DATA FOR THIS TASK
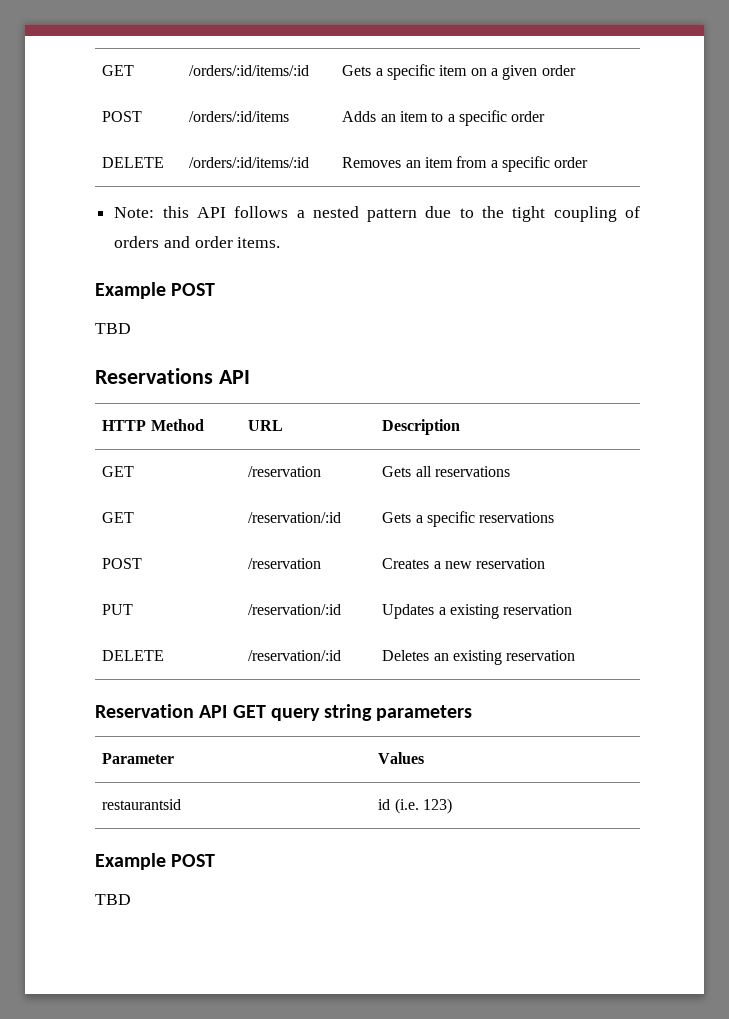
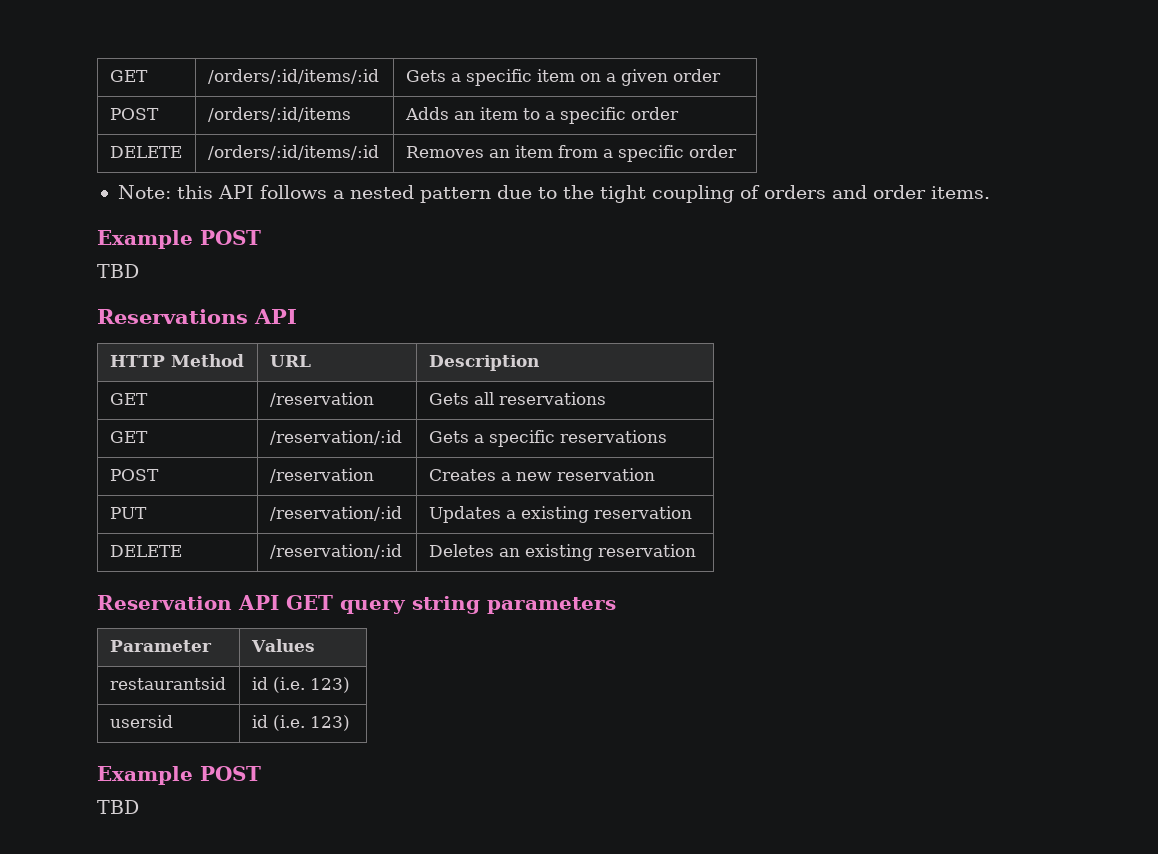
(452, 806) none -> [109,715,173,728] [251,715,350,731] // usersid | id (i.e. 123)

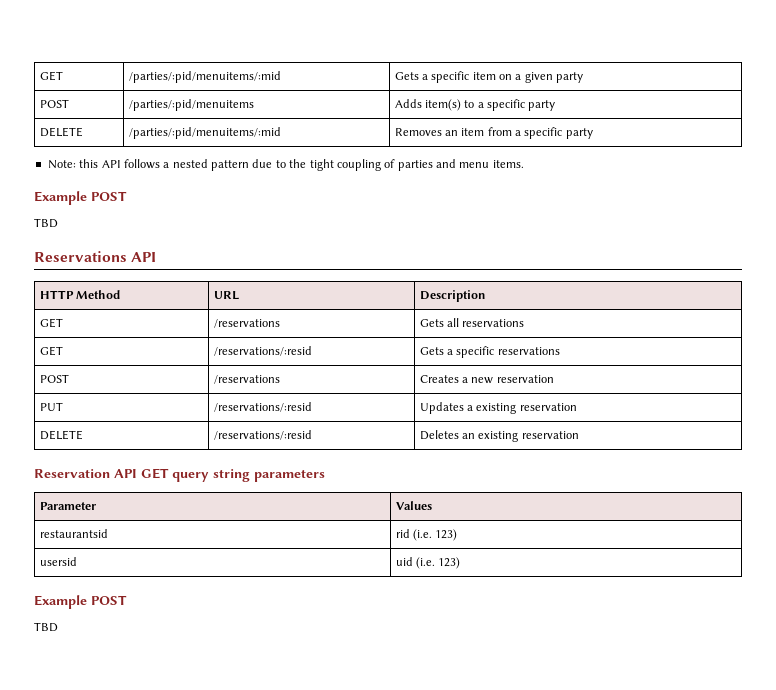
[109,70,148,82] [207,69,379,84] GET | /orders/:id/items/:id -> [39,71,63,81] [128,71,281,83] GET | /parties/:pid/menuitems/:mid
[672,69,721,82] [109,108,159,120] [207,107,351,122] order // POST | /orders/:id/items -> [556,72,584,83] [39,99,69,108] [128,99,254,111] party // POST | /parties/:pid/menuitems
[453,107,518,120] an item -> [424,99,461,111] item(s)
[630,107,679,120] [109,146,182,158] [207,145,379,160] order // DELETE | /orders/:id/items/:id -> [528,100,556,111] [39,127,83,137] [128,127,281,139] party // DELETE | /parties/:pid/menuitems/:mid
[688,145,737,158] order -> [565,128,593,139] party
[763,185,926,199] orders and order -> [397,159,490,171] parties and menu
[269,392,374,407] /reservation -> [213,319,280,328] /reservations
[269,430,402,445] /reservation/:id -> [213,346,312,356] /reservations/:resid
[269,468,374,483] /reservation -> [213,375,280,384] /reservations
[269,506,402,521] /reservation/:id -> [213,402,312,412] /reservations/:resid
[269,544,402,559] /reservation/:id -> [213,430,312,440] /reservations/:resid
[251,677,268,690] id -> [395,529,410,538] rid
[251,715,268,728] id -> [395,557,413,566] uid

...

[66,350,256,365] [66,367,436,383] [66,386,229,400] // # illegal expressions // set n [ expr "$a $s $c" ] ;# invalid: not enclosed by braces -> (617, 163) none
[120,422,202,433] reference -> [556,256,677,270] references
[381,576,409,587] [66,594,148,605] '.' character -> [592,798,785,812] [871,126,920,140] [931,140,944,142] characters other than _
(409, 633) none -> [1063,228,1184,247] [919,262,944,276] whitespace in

==

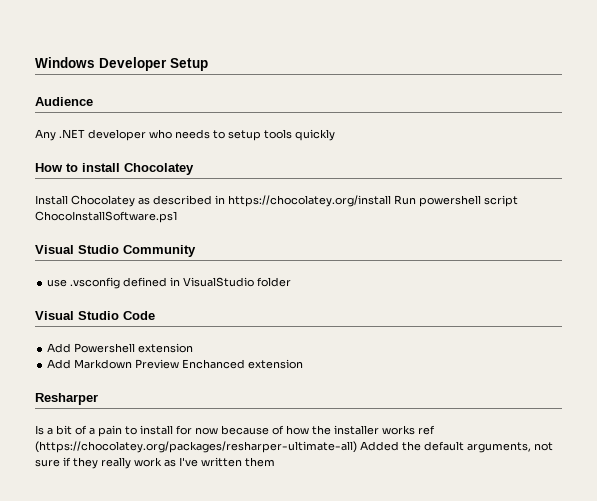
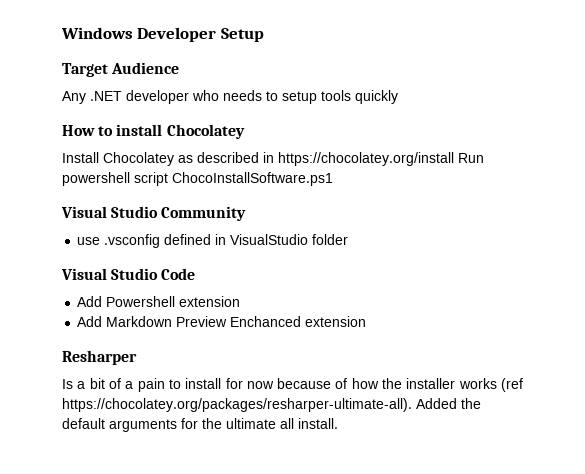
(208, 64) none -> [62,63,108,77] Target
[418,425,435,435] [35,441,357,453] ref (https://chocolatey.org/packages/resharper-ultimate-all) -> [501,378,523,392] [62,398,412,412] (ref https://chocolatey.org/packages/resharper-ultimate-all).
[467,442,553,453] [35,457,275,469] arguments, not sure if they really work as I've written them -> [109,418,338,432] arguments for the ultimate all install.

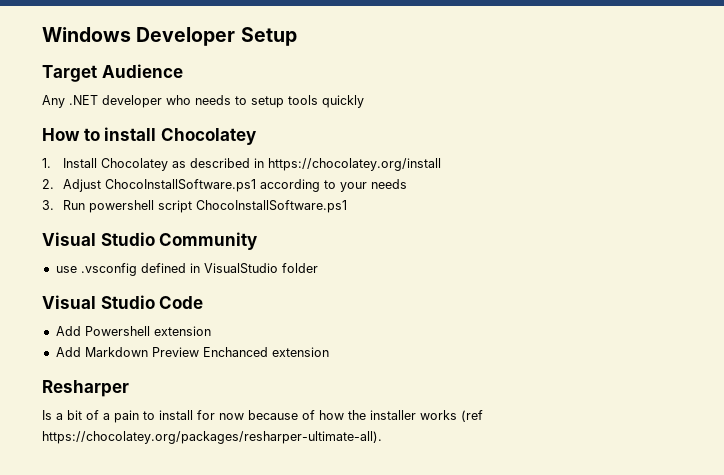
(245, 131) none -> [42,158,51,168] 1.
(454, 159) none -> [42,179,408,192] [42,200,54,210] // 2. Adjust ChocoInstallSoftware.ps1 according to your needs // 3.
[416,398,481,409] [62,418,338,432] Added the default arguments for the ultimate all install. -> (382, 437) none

YOUR GOAL
Repeat the entries above verbatim, but only from the line that has "[630,107,679,120] [109,146,182,158] [207,145,379,160]" down to the line that has "[251,715,268,728] id -> [395,557,413,566] uid", inclusive.

OUTPUT BELOW
[630,107,679,120] [109,146,182,158] [207,145,379,160] order // DELETE | /orders/:id/items/:id -> [528,100,556,111] [39,127,83,137] [128,127,281,139] party // DELETE | /parties/:pid/menuitems/:mid
[688,145,737,158] order -> [565,128,593,139] party
[763,185,926,199] orders and order -> [397,159,490,171] parties and menu
[269,392,374,407] /reservation -> [213,319,280,328] /reservations
[269,430,402,445] /reservation/:id -> [213,346,312,356] /reservations/:resid
[269,468,374,483] /reservation -> [213,375,280,384] /reservations
[269,506,402,521] /reservation/:id -> [213,402,312,412] /reservations/:resid
[269,544,402,559] /reservation/:id -> [213,430,312,440] /reservations/:resid
[251,677,268,690] id -> [395,529,410,538] rid
[251,715,268,728] id -> [395,557,413,566] uid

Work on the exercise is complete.